Tutorial :My 32 bit headache is now a 64bit migraine?!? (or 64bit .NET CLR Runtime issues)


What unusual, unexpected consequences have occurred in terms of performance, memory, etc when switching from running your .NET applications under the 64 bit JIT vs. the 32 bit JIT? I'm interested in the good, but more interested in the surprisingly bad issues people have run into.

I am in the process of writing a new .NET application which will be deployed in both 32bit and 64bit. There have been many questions relating to the issues with porting the application - I am unconcerned with the "gotchas" from a programming/porting standpoint. (ie: Handling native/COM interop correctly, reference types embedded in structs changing the size of the struct, etc.)

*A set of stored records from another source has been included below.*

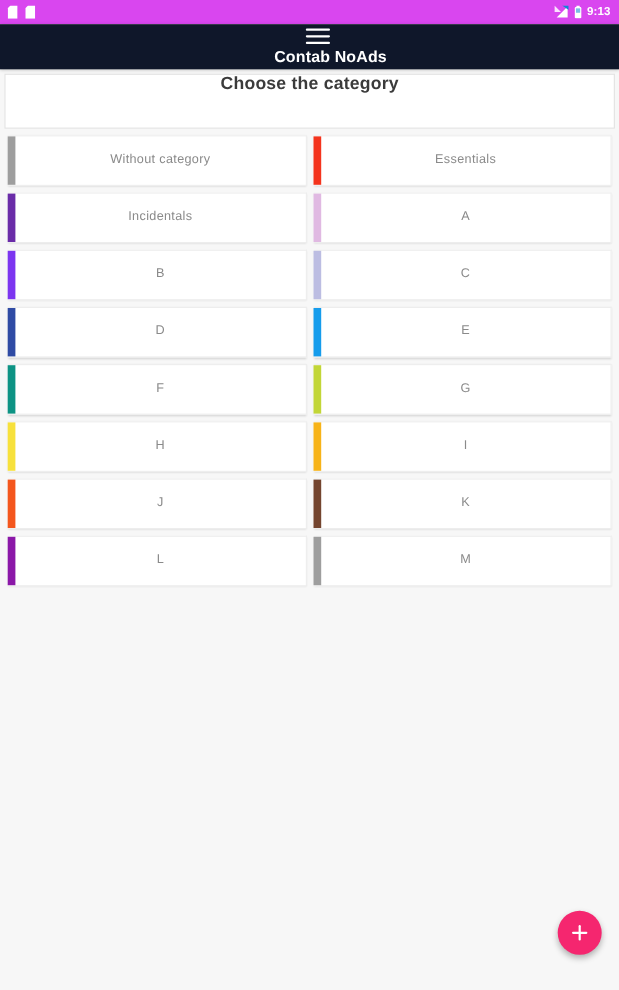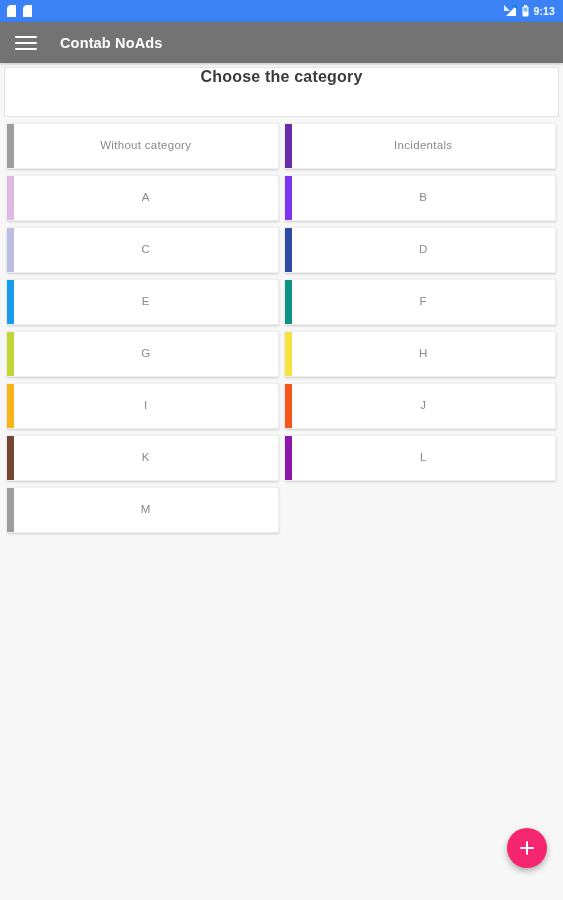--- a/index.html
+++ b/index.html
@@ -17,7 +17,7 @@
   
   #status-bar {
     height: 22px;
-    background: #3b82f6;
+    background: #d946ef;
     display: flex;
     align-items: center;
     padding: 0 8px 0 7px;

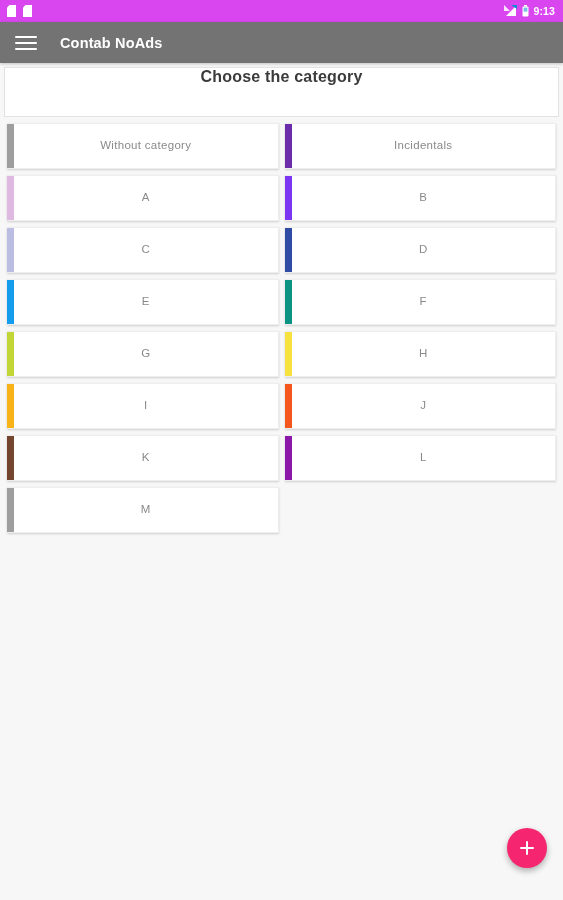--- a/index.html
+++ b/index.html
@@ -43,13 +43,14 @@
   
   #app-bar {
     height: 41px;
-    background: #737373;
+    background: #0f172a;
     display: flex;
     align-items: center;
     padding-left: 15px;
     box-shadow: 0 1px 3px rgba(0,0,0,0.22);
     position: relative;
     z-index: 5;
+    flex-direction: column;
   }
   #menu-button {
     width: 22px;

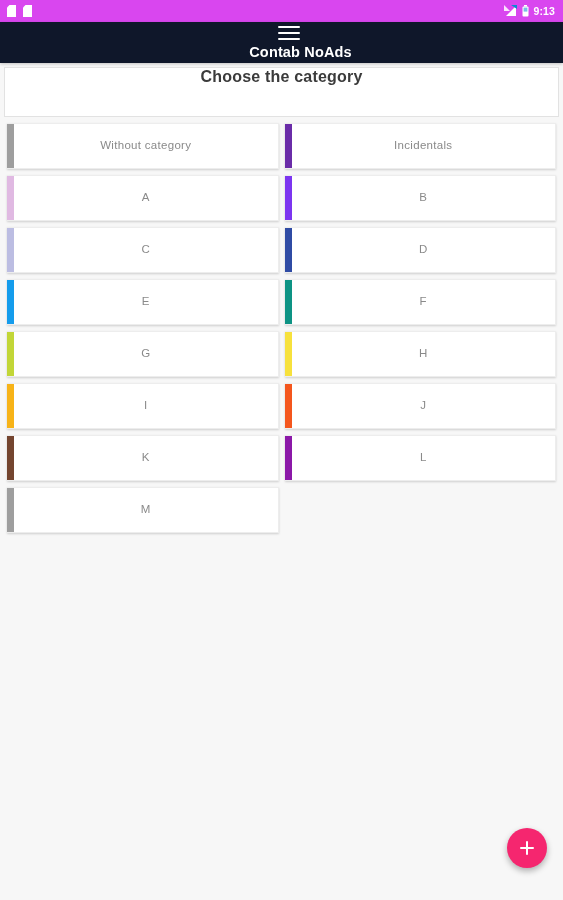--- a/index.html
+++ b/index.html
@@ -214,6 +214,12 @@
       </div>
       <div class="cat-cell">
         <div class="cat-card">
+          <span class="cat-bar" style="background: rgb(244, 52, 29);"></span>
+          <span class="cat-label">Essentials</span>
+        </div>
+      </div>
+      <div class="cat-cell">
+        <div class="cat-card">
           <span class="cat-bar" style="background: rgb(106, 44, 168);"></span>
           <span class="cat-label">Incidentals</span>
         </div>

However, this question and it's answer got me thinking - What other issues am I overlooking?

There have been many questions and blog posts that skirt around this issue, or hit one aspect of it, but I haven't seen anything that's compiled a decent list of problems.

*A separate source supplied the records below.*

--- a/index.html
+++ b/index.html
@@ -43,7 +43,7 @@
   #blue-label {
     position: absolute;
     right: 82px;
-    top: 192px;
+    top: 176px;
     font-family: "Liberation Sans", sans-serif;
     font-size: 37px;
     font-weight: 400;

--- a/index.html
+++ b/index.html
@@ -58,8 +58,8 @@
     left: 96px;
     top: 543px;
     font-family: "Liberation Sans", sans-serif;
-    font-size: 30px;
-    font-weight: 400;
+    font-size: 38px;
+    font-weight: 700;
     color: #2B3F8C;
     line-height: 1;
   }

In particular - My application is very CPU bound and has huge memory usage patterns (hence the need for 64bit in the first place), as well as being graphical in nature. I'm concerned with what other hidden issues may exist in the CLR or JIT running on 64 bit Windows (using .NET 3.5sp1).

Here are a few issues I'm currently aware of:

I'd like to know what other, specific, issues people have discovered in the JIT on 64bit Windows, and also if there are any workarounds for performance.

Thank you all!


Just to clarify -

I am aware that trying to optimize early is often bad. I am aware that second guessing the system is often bad. I also know that portability to 64bit has its own issues - we run and test on 64bit systems daily to help with this. etc.

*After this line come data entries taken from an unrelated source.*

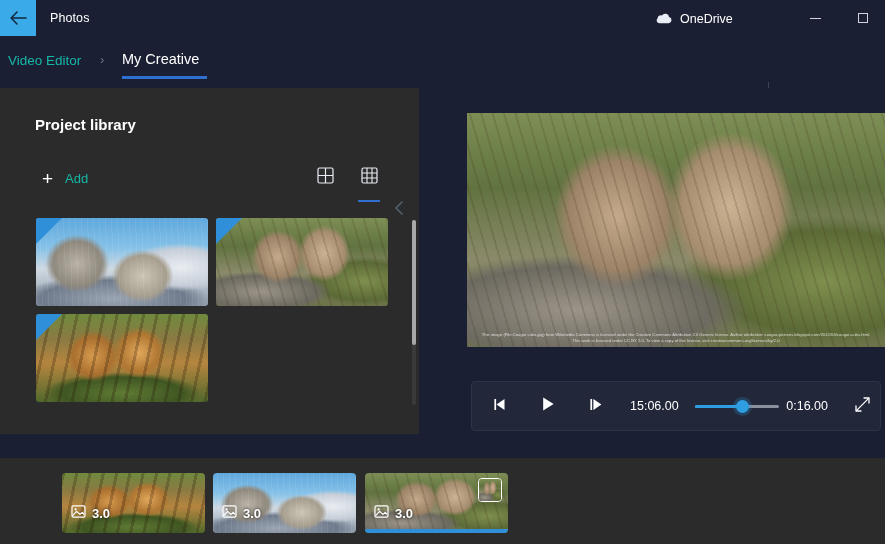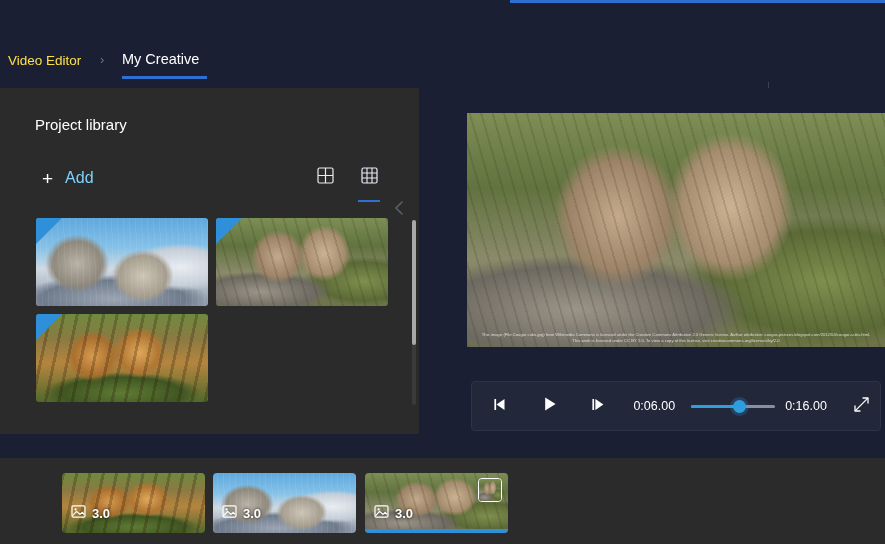--- a/index.html
+++ b/index.html
@@ -255,6 +255,35 @@
 
   <div class="top-accent"></div>
 
+  <div class="titlebar">
+
+    <div class="back-btn">
+      <span>
+        <svg width="17" height="14" viewBox="0 0 17 14">
+          <path d="M7 1 L1.2 7 L7 13" fill="none" stroke="#12263a" stroke-width="1.5" stroke-linecap="round" stroke-linejoin="round"></path>
+          <path d="M1.6 7 H16" fill="none" stroke="#12263a" stroke-width="1.5" stroke-linecap="round"></path>
+        </svg>
+      </span>
+    </div>
+
+    <div class="app-title">Photos</div>
+
+    <div class="onedrive">
+      <span>
+        <svg width="18" height="12" viewBox="0 0 18 12">
+          <path d="M4.6 11.2 h9.2 a3.1 3.1 0 0 0 .3 -6.1 a3.9 3.9 0 0 0 -7.2 -1.5 a3 3 0 0 0 -4.3 2.7 a2.8 2.8 0 0 0 2 4.9 z" fill="#e9edf5"></path>
+        </svg>
+      </span>
+      <span class="label">OneDrive</span>
+    </div>
+
+    <div class="wbtn min">
+      <span class="dash"></span>
+    </div>
+    <div class="wbtn max">
+      <span class="sq"></span>
+    </div>
+  </div>
 
   <div class="cmdbar">
 

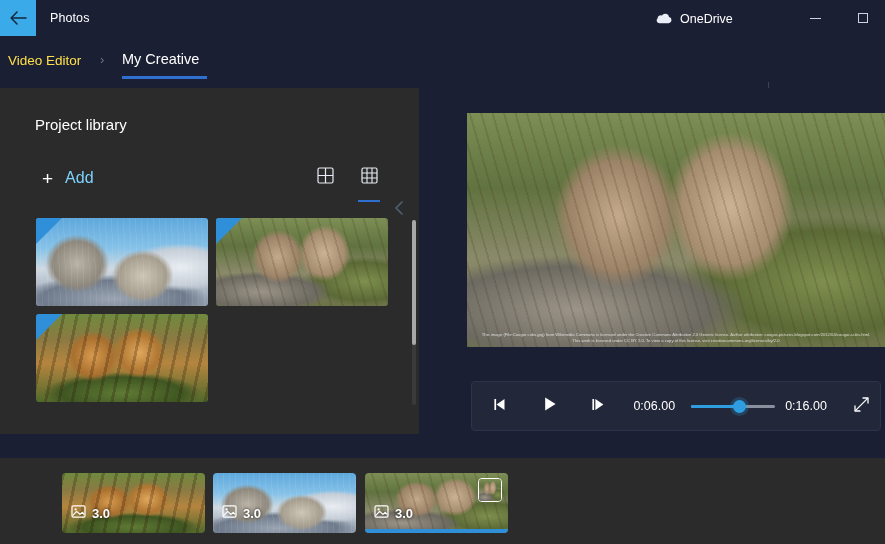--- a/index.html
+++ b/index.html
@@ -53,7 +53,7 @@
     background: #1b1f33;
   }
   .crumb {
-    position: absolute; top: 17px; font-size: 13.5px; color: #fde047; cursor: pointer;
+    position: absolute; top: 17px; font-size: 13.5px; color: #14b8a6; cursor: pointer;
   }
   .crumb.editor { left: 8px; }
   .crumb-sep { position: absolute; left: 100px; top: 16px; color: #6d7487; font-size: 13px; }

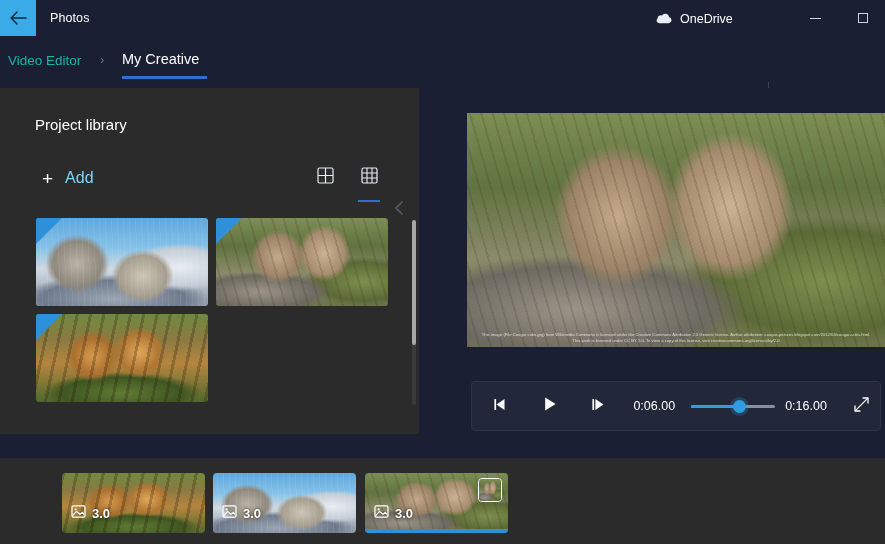--- a/index.html
+++ b/index.html
@@ -93,7 +93,7 @@
   }
   .lib-title {
     position: absolute; left: 35px; top: 28px;
-    font-size: 15px; font-weight: 400; color: #ffffff;
+    font-size: 15px; font-weight: 700; color: #ffffff;
   }
   .lib-collapse {
     position: absolute; left: 384px; top: 107px; width: 30px; height: 30px;

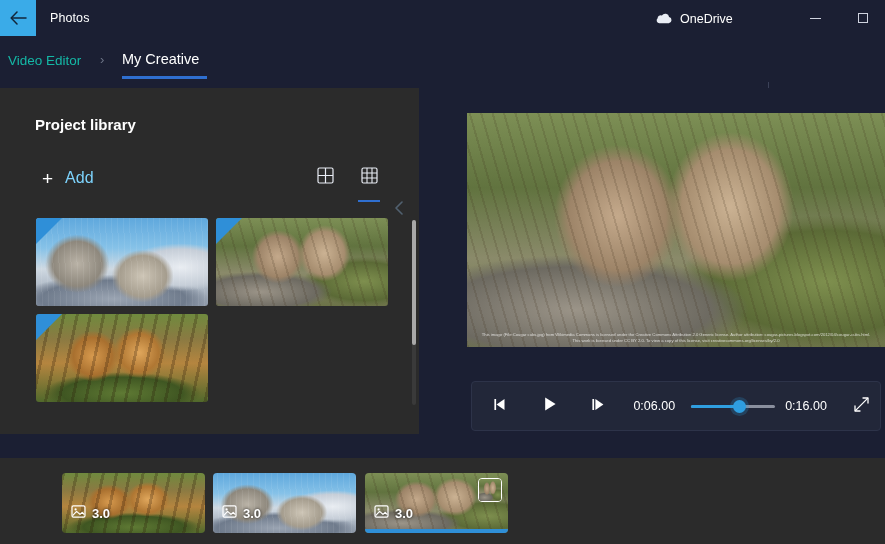--- a/index.html
+++ b/index.html
@@ -105,7 +105,7 @@
     display: flex; align-items: center; gap: 12px; cursor: pointer;
   }
   .add-btn .plus { font-size: 19px; color: #ffffff; line-height: 1; font-weight: 300; }
-  .add-btn .lbl  { font-size: 16px; color: #7dd3fc; }
+  .add-btn .lbl  { font-size: 13px; color: #14b8a6; }
   .view-toggles { position: absolute; left: 310px; top: 72px; display: flex; gap: 14px; }
   .vt {
     width: 30px; height: 34px; display: flex; flex-direction: column;

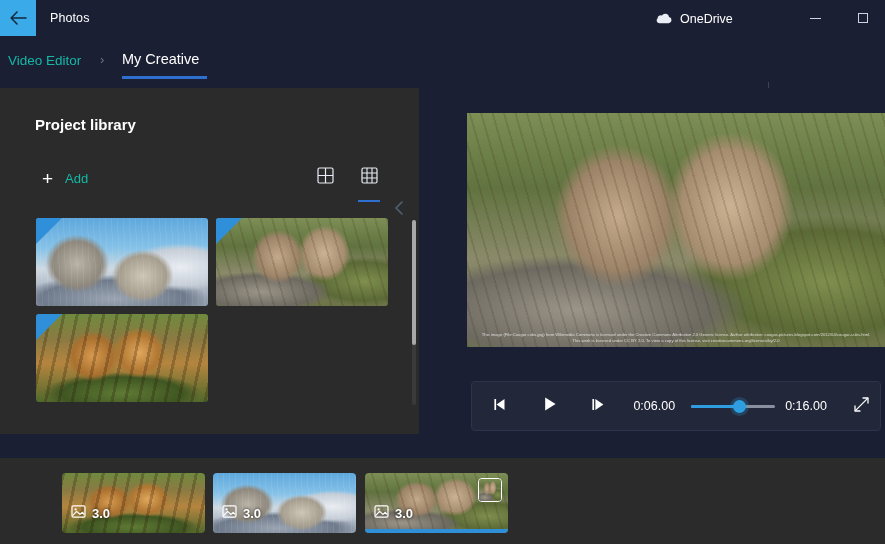--- a/index.html
+++ b/index.html
@@ -459,7 +459,7 @@
         </span>
       </div>
 
-      <div class="time cur">0:06.00</div>
+      <div class="time cur">15:06.00</div>
 
       <div class="slider">
         <span class="track"></span>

My application, however, is not your typical business application. It's a scientific software application. We have many processes that sit using 100% CPU on all of the cores (it's highly threaded) for hours at a time.

I spend a LOT of time profiling the application, and that makes a huge difference. However, most profilers disable many features of the JIT, so the small details in things like memory allocation, inlining in the JIT, etc, can be very difficult to pin down when you're running under a profiler. Hence my need for the question.


I remember hearing an issue from an IRC channel I frequent. It optimises away the temporary copy in this instance:

EventHandler temp = SomeEvent;  if(temp != null)  {      temp(this, EventArgs.Empty);  }  

Putting the race condition back in and causing potential null reference exceptions.


A particularly troublesome performance problem in .NET relates to the poor JIT:


Basically, inlining and structs don't work well together on x64 (although that page suggests inlining now works but subsequent redunant copies aren't eliminated, that sounds suspect given the tiny perf. difference).

In any case, after wrestling with .NET long enough for this, my solution is to use C++ for anything numerically intensive. Even in "good" cases for .NET, where you're not dealing with structs and using arrays where the bounds-checking is optimized out, C++ beats .NET hands down.

If you're doing anything more complicated than dot products, the picture gets worse very quickly; the .NET code is both longer + less readable (because you need to manually inline stuff and/or can't use generics), and much slower.

I've switched to using Eigen in C++: it's absolutely great, resulting in readable code and high performance; a thin C++/CLI wrapper then provides the glue between the compute engine and the .NET world.

Eigen works by template meta-programming; in compiles vector-expressions into SSE intrinsic instructions and does a lot of the nastiest cache-related loop unrolling and rearranging for you; and though focused on linear algebra, it'll work with integers and non-matrix array expressions too.

So, for instance, if P is a matrix, this kind of stuff Just Works:

1.0 /  (P.transpose() * P).diagonal().sum();  

...which doesn't allocate a temporarily transposed variant of P, and doesn't compute the whole matrix product but only the fields it needs.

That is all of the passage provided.